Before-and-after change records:
· · · · · · ·
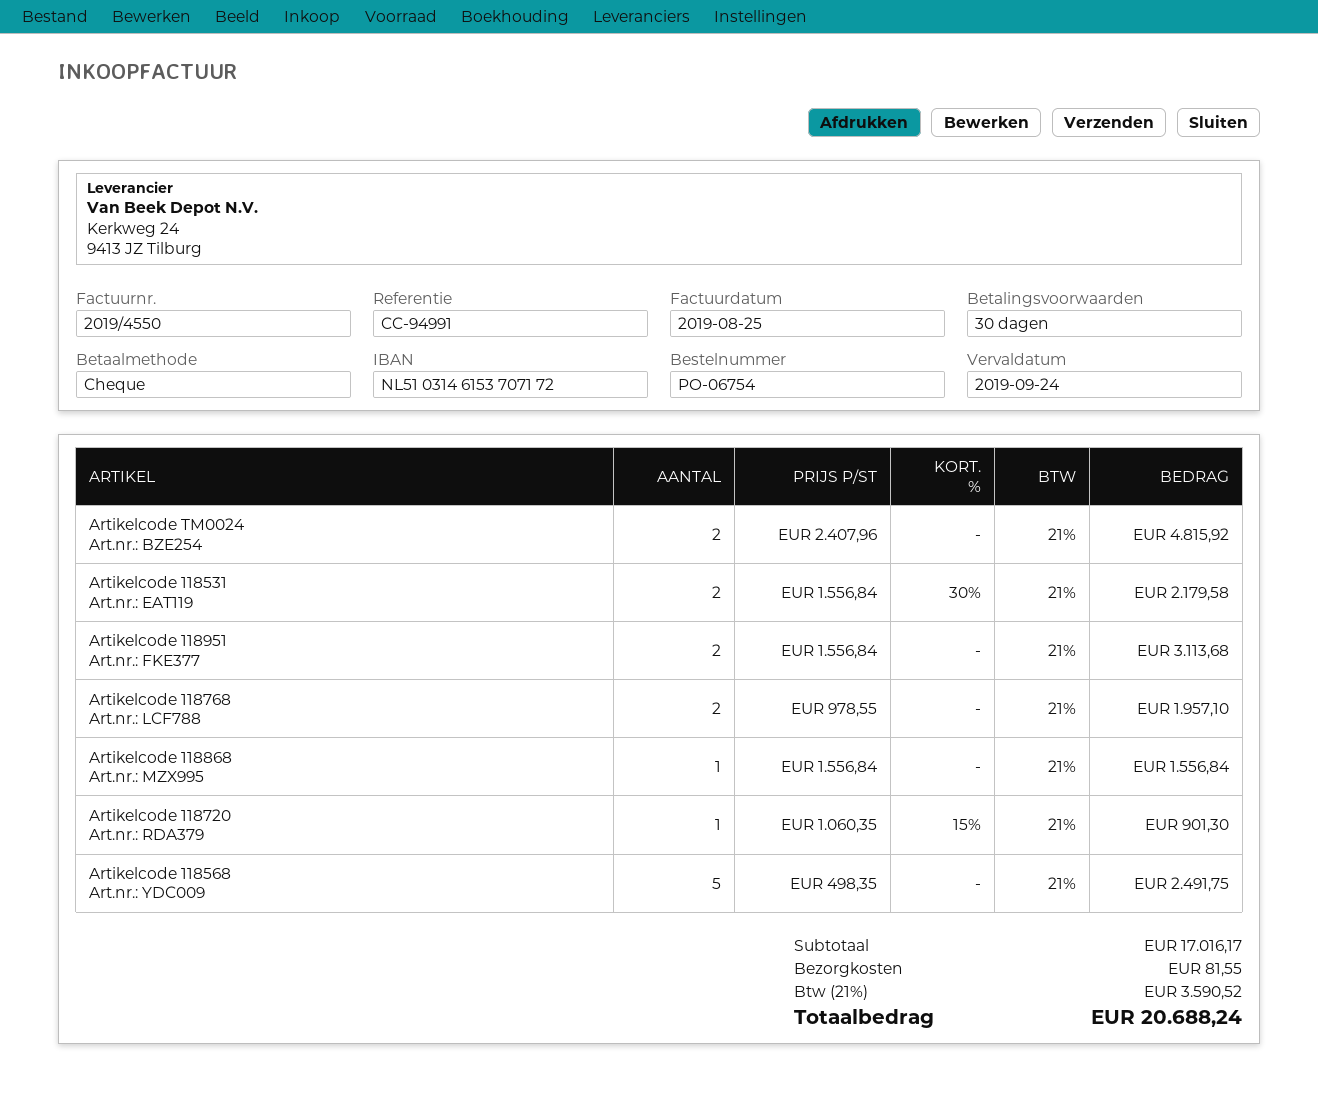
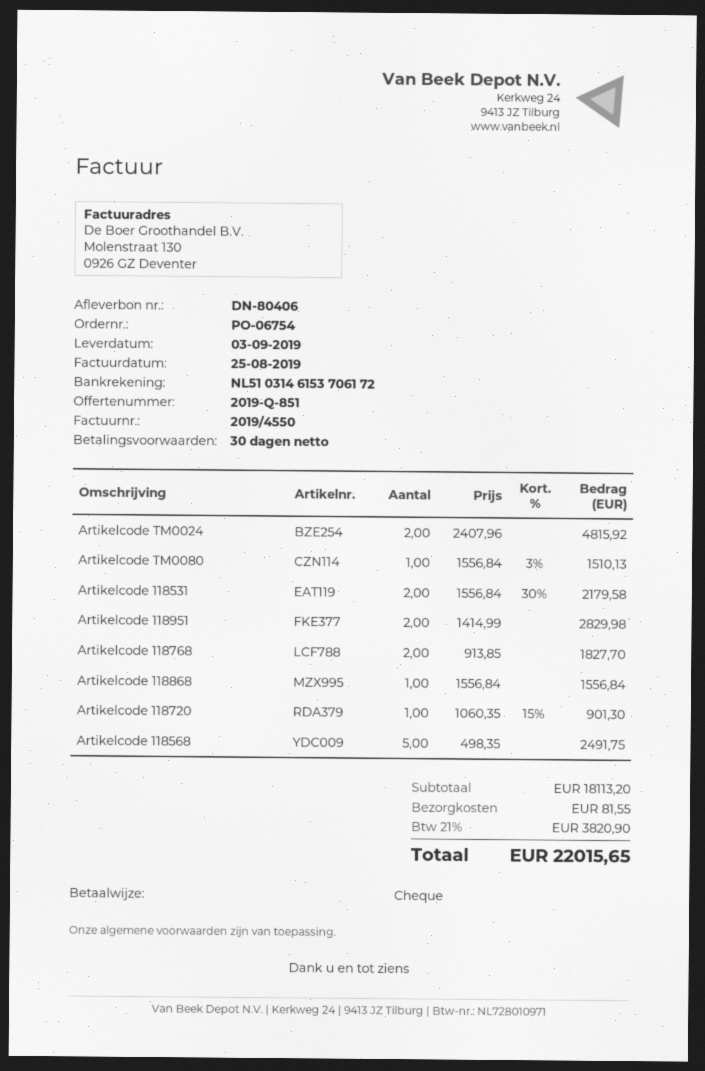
bank account: NL5103146153707172 -> NL5103146153706172
Artikelcode 118951: 2 x 1556.84 = 3113.68 -> 2 x 1414.99 = 2829.98
Artikelcode 118768: 2 x 978.55 = 1957.10 -> 2 x 913.85 = 1827.70
Artikelcode TM0080: none -> 1 x 1556.84 - 3% = 1510.13
subtotal: 17016.17 -> 18113.20
tax: 21% = 3590.52 -> 21% = 3820.90
total: 20688.24 -> 22015.65

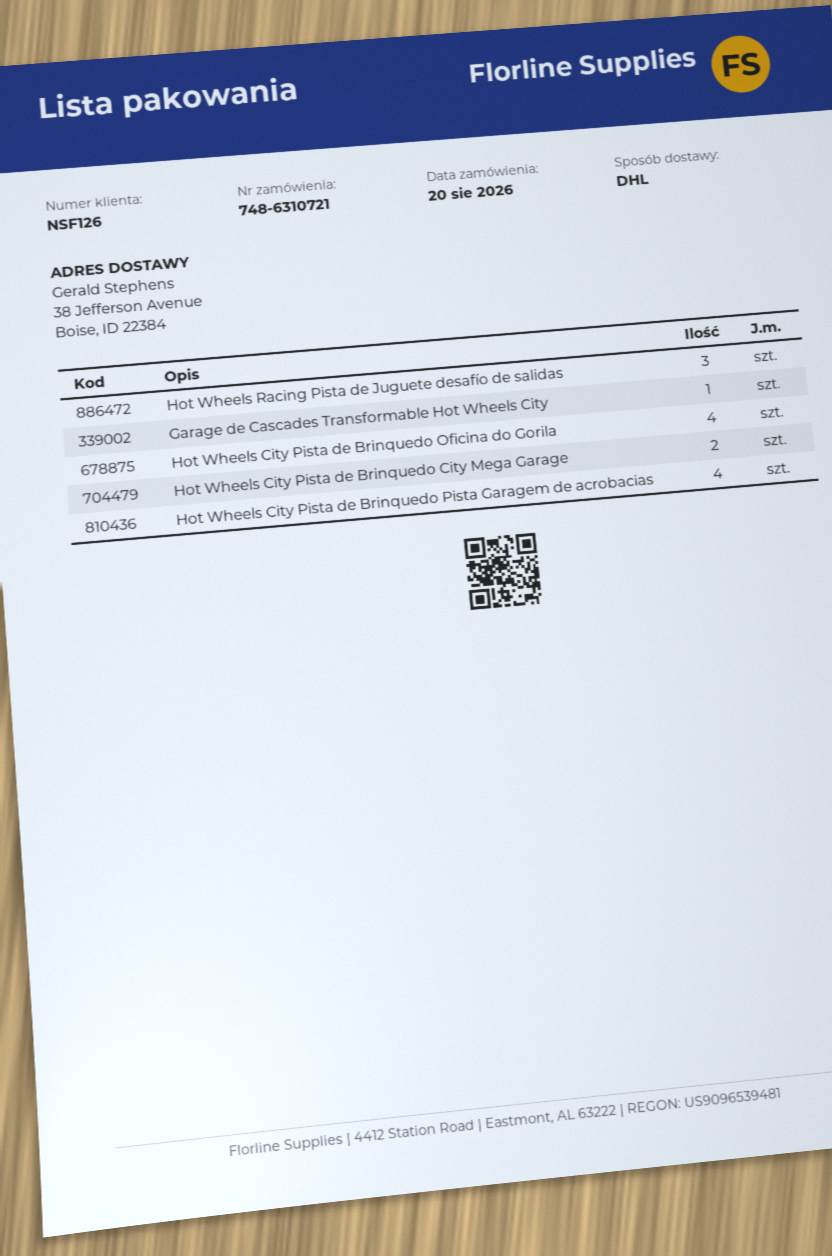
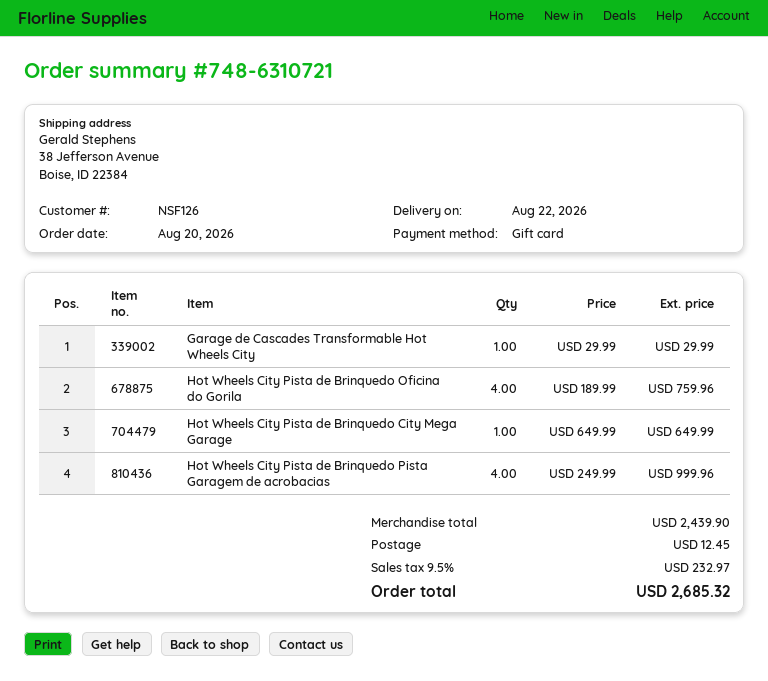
Hot Wheels Racing Pista de Juguete desafío de salidas: 3 -> none
Hot Wheels City Pista de Brinquedo City Mega Garage: 2 -> 1

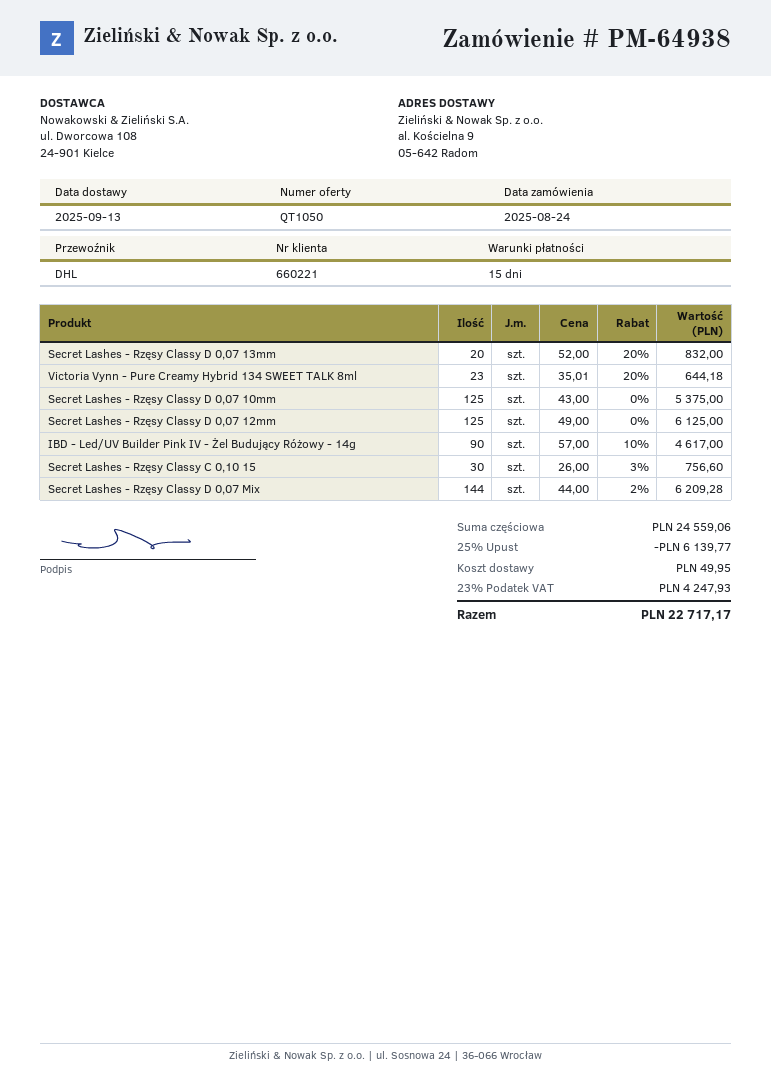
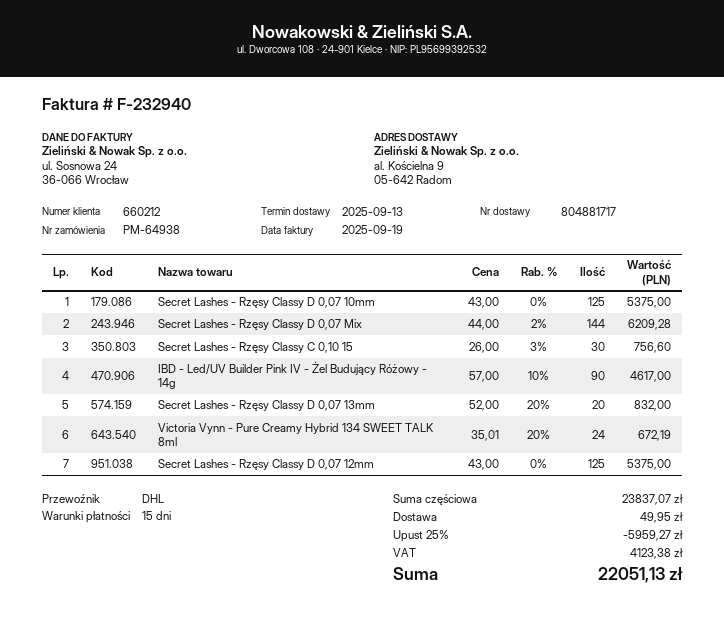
customer number: 660221 -> 660212
Victoria Vynn - Pure Creamy Hybrid 134 SWEET TALK 8ml: 23 x 35.01 - 20% = 644.18 -> 24 x 35.01 - 20% = 672.19
Secret Lashes - Rzęsy Classy D 0,07 12mm: 125 x 49.00 = 6125.00 -> 125 x 43.00 = 5375.00
subtotal: 24559.06 -> 23837.07
discount: 25% = 6139.77 -> 25% = 5959.27
tax: 4247.93 -> 4123.38
total: 22717.17 -> 22051.13

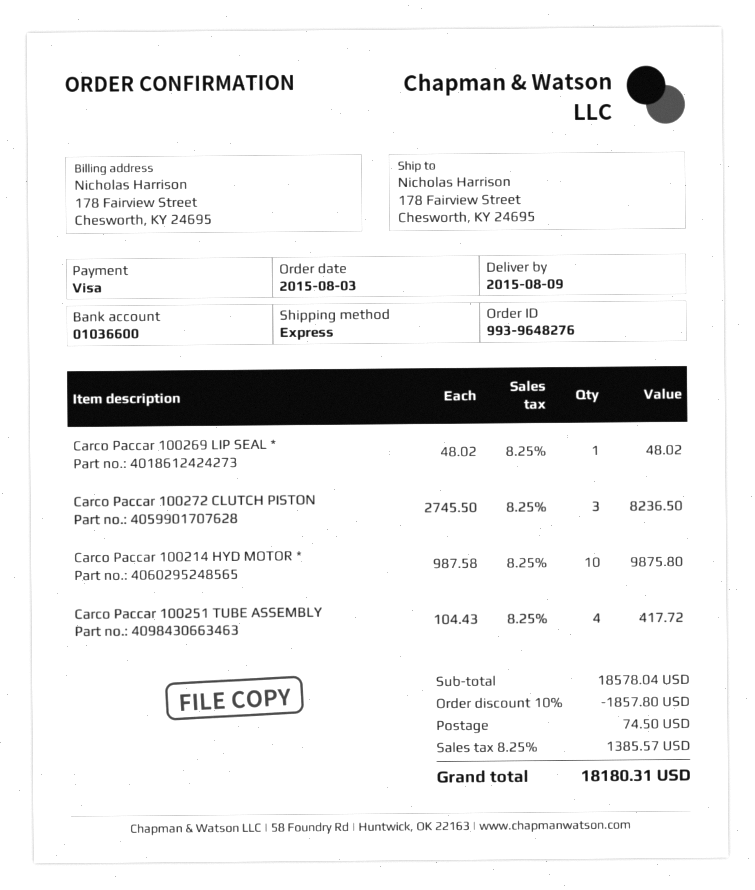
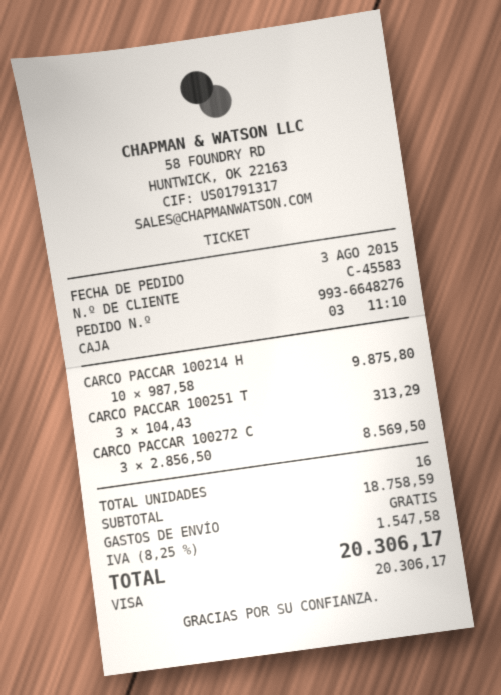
order number: 993-9648276 -> 993-6648276
Carco Paccar 100269 LIP SEAL *: 1 x 48.02 = 48.02 -> none
Carco Paccar 100272 CLUTCH PISTON: 3 x 2745.50 = 8236.50 -> 3 x 2856.50 = 8569.50
Carco Paccar 100251 TUBE ASSEMBLY: 4 x 104.43 = 417.72 -> 3 x 104.43 = 313.29
subtotal: 18578.04 -> 18758.59
discount: 10% = 1857.80 -> none
shipping: 74.50 -> 0.00
tax: 8.25% = 1385.57 -> 8.25% = 1547.58
total: 18180.31 -> 20306.17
· · · · · · ·
** Requirement **
Only the lines from the one containing "discount: 10% = 1857.80 -> none" through the last line of the records above are to be reproduced, exactly and with both ends included.

** Answer section **
discount: 10% = 1857.80 -> none
shipping: 74.50 -> 0.00
tax: 8.25% = 1385.57 -> 8.25% = 1547.58
total: 18180.31 -> 20306.17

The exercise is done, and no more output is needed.